> _ABOUT THIS EXERCISE_
Retyping should cover only the lines from the one containing "text: 80% ->" through the final line of the records, with pictures omitted.

> _DATA LISTING_
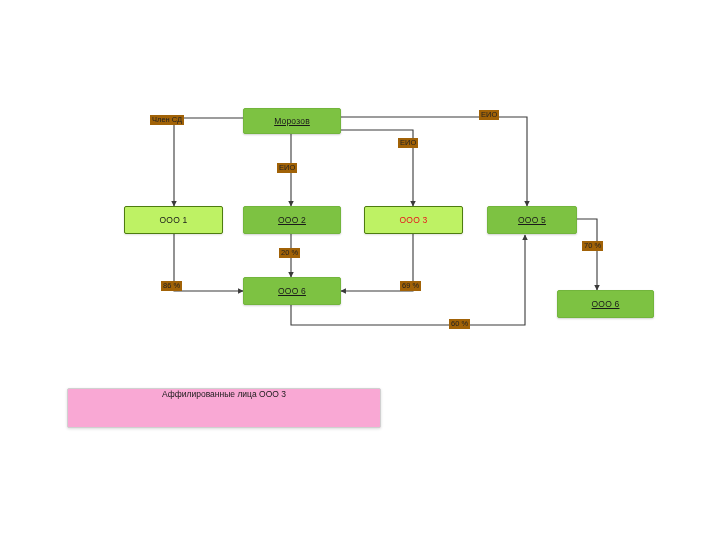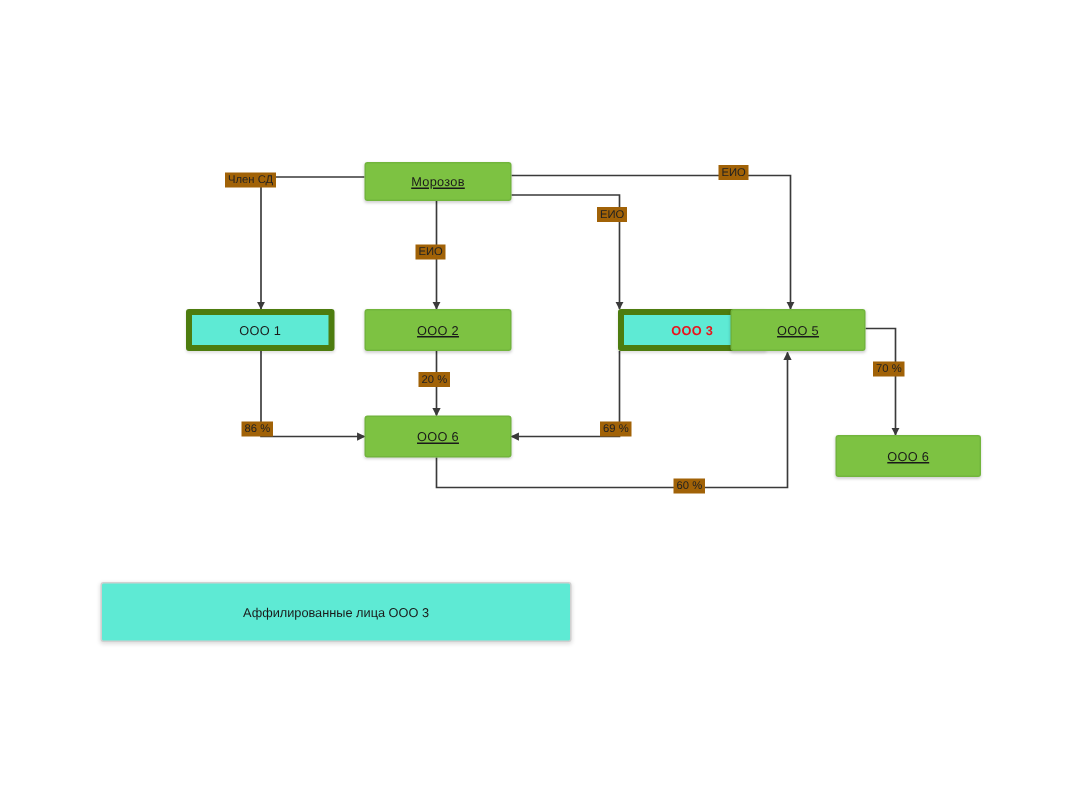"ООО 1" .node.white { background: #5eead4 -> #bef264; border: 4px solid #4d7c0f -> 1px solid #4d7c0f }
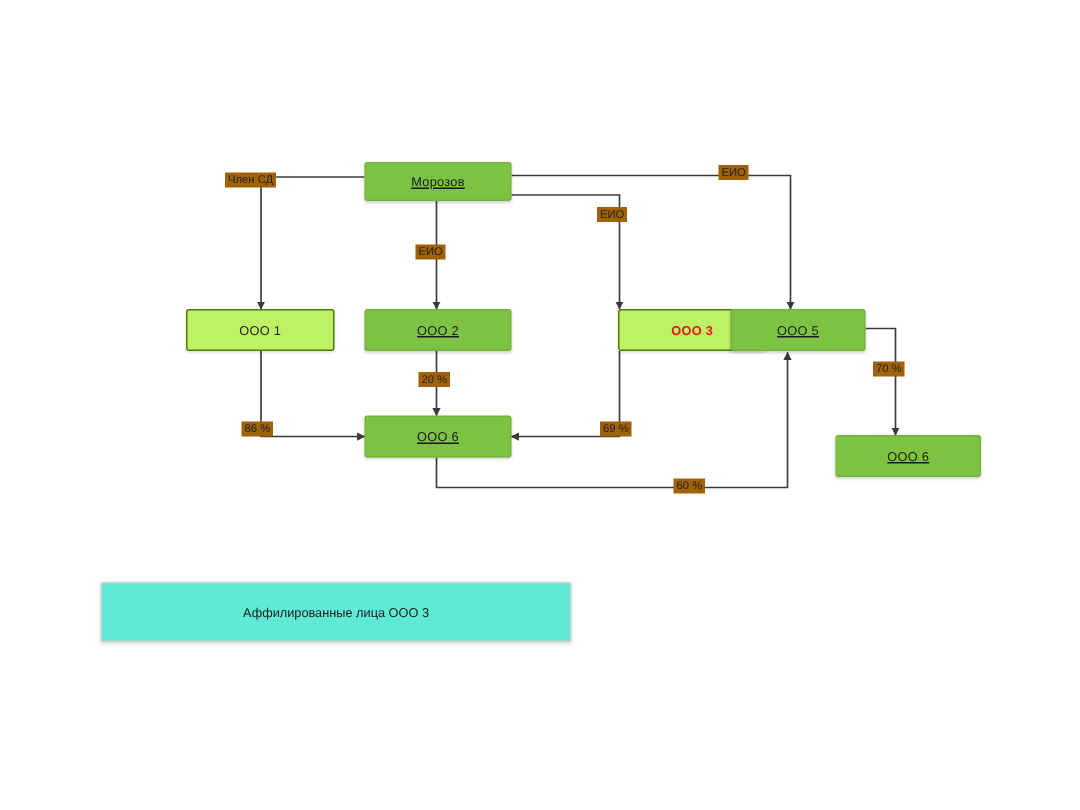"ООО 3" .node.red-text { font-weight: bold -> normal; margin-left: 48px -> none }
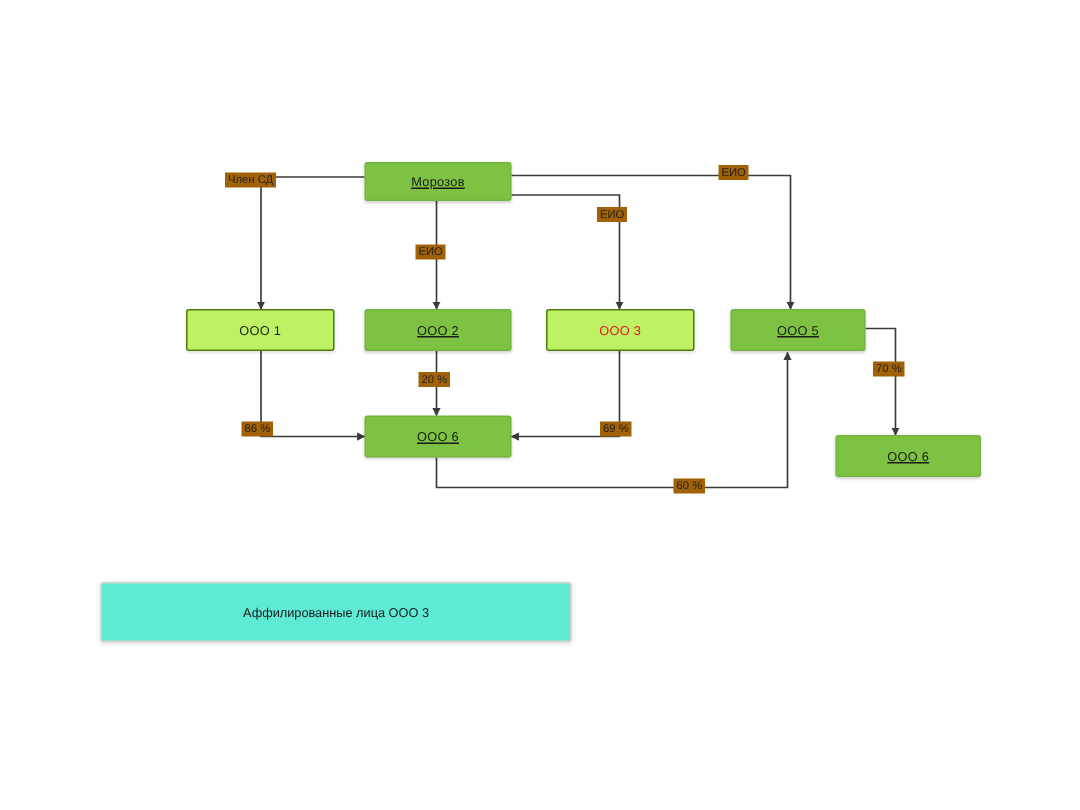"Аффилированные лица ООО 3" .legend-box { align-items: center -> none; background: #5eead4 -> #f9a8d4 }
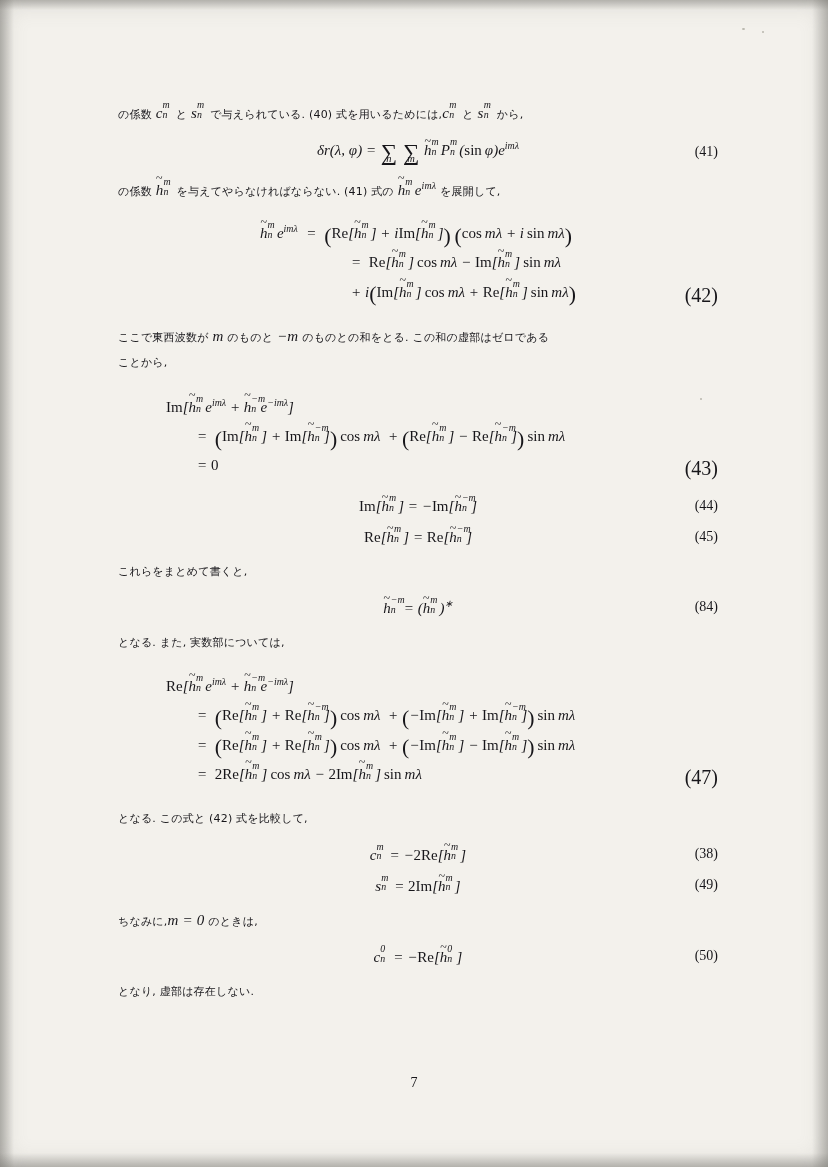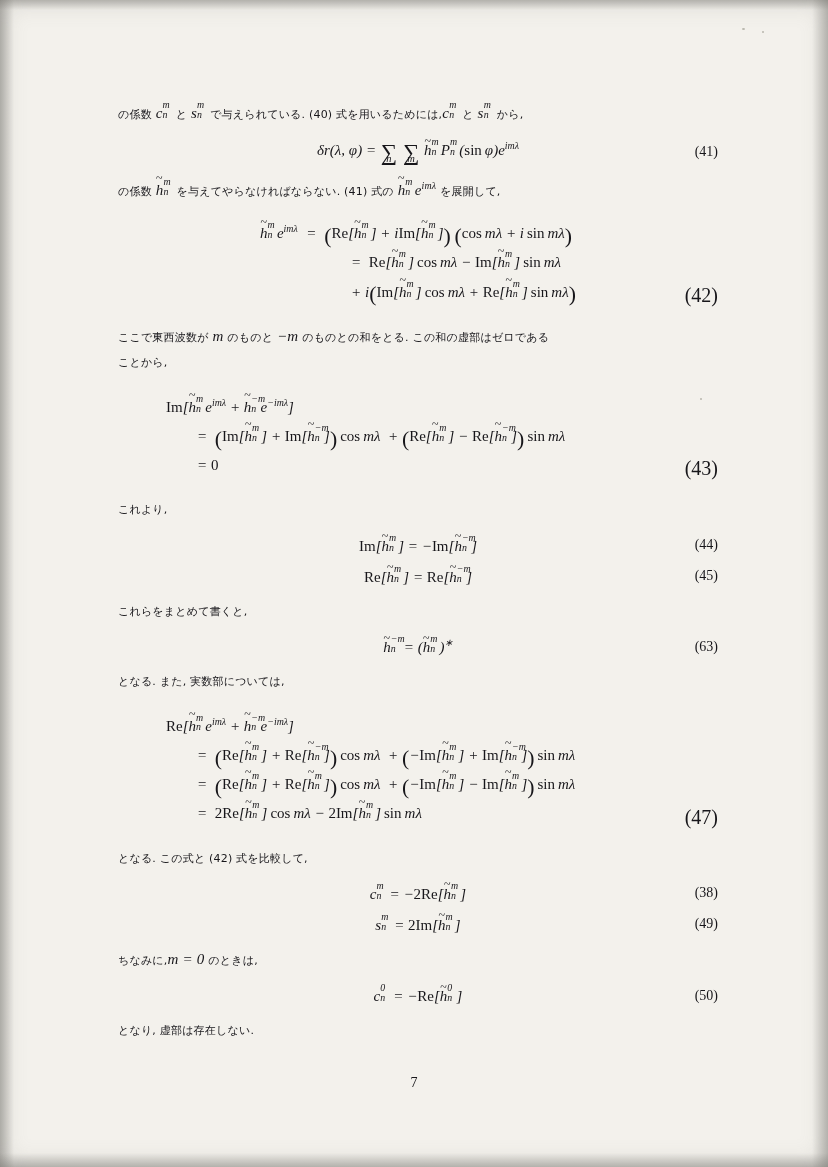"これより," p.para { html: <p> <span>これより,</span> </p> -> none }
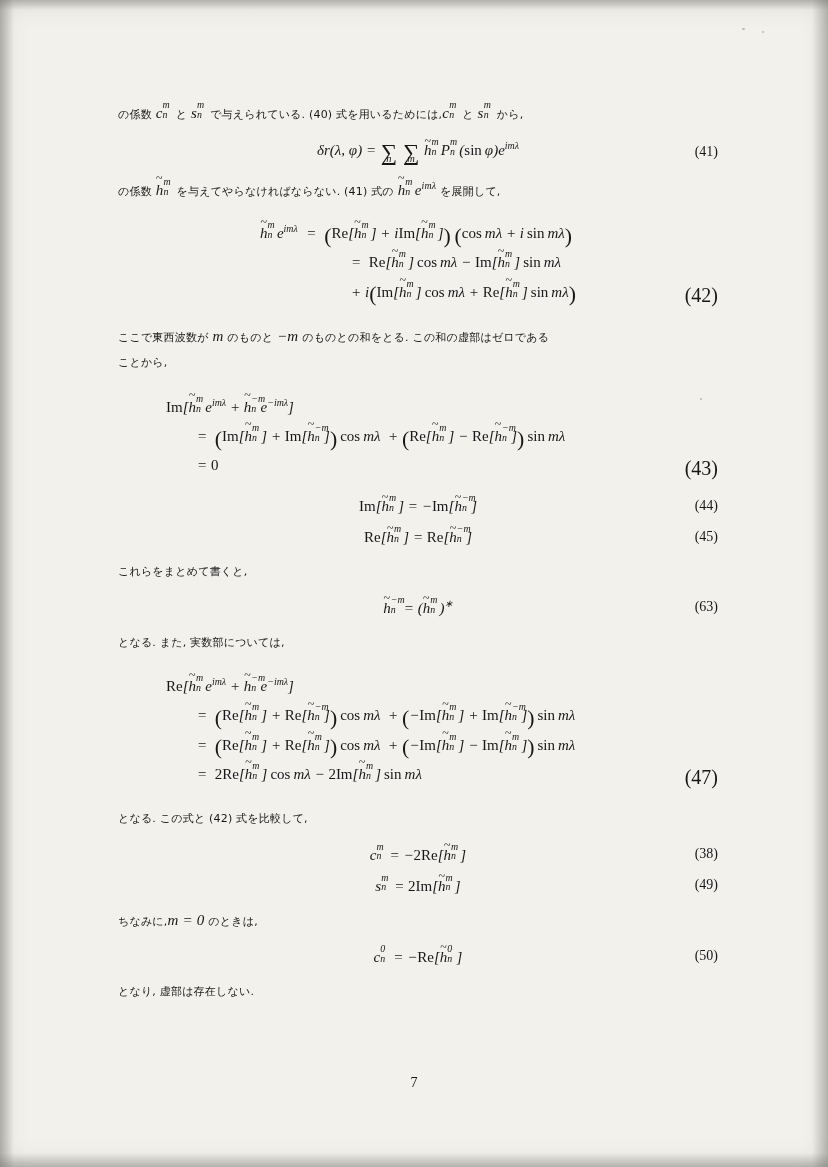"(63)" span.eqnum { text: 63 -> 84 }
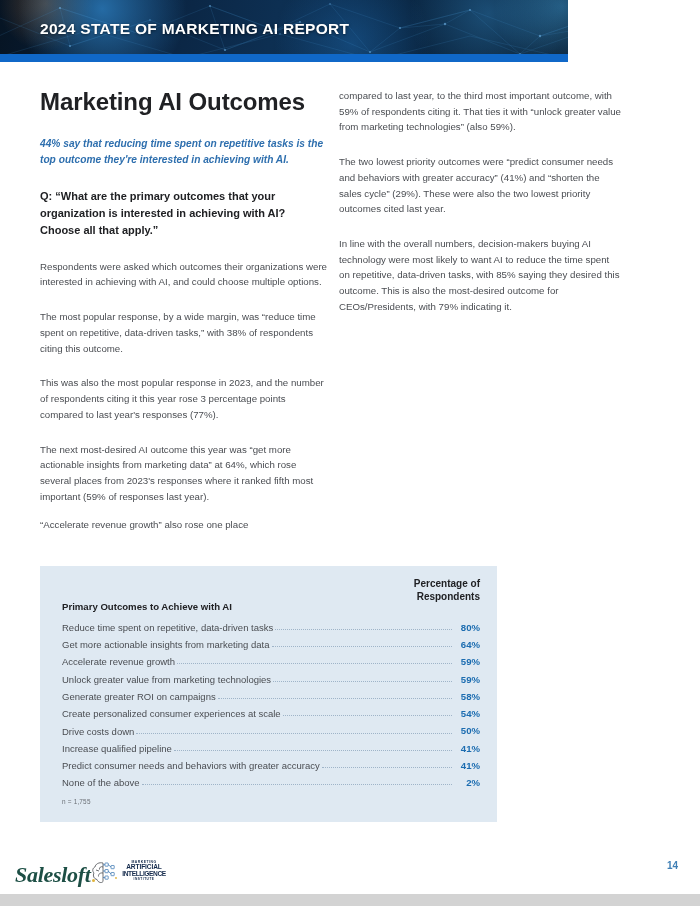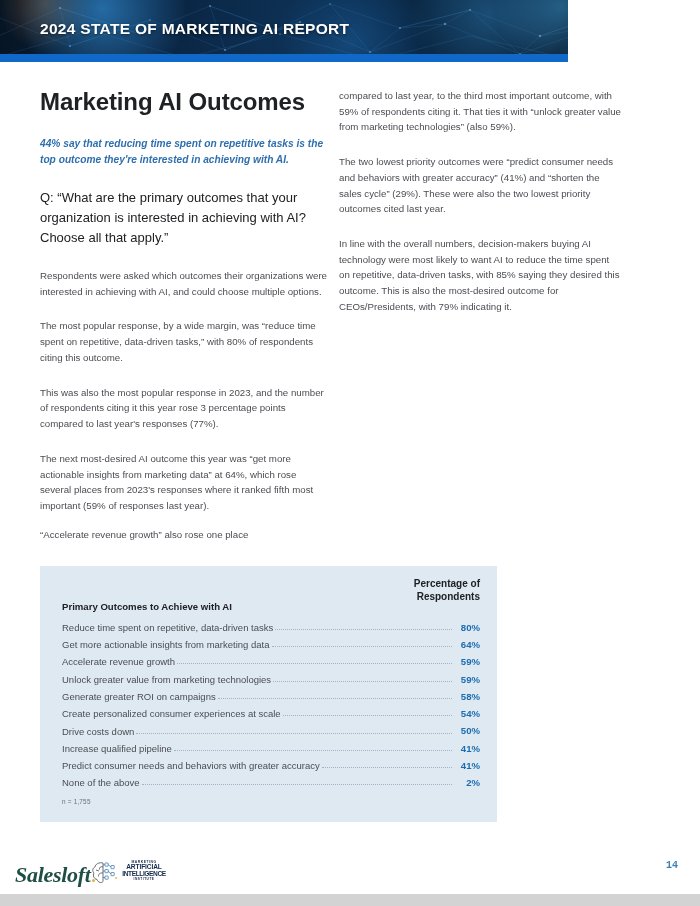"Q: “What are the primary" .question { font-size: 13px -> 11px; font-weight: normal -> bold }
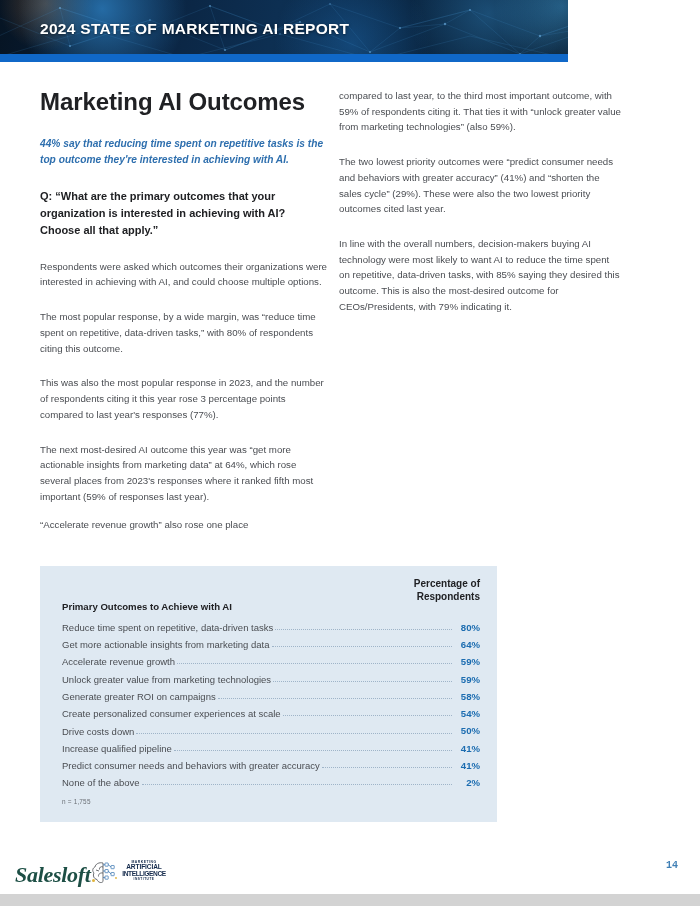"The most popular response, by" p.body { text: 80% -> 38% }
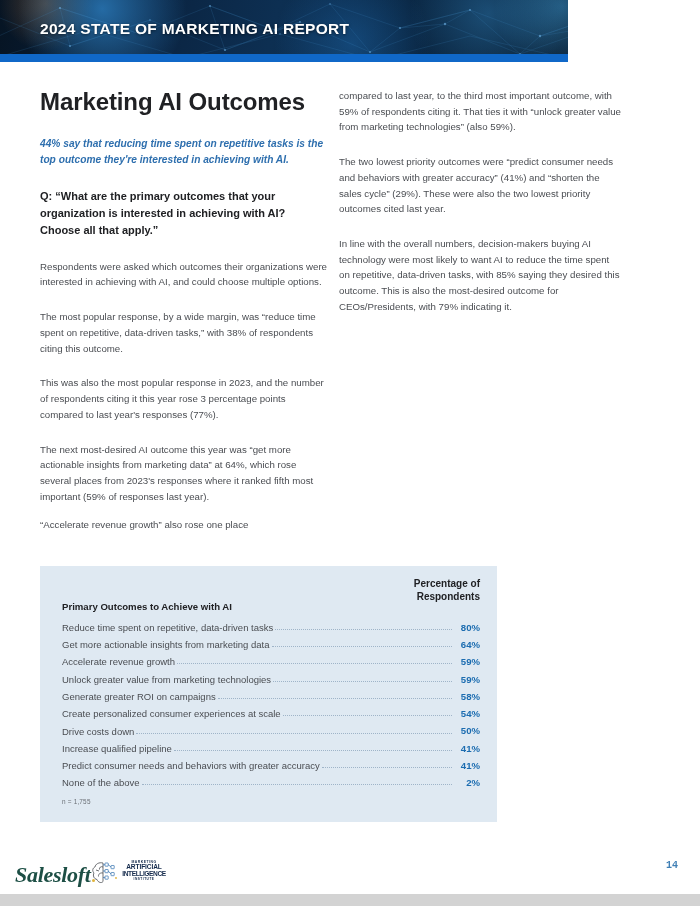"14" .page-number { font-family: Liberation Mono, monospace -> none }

> _TASK SOLUTION_
"The most popular response, by" p.body { text: 80% -> 38% }
"14" .page-number { font-family: Liberation Mono, monospace -> none }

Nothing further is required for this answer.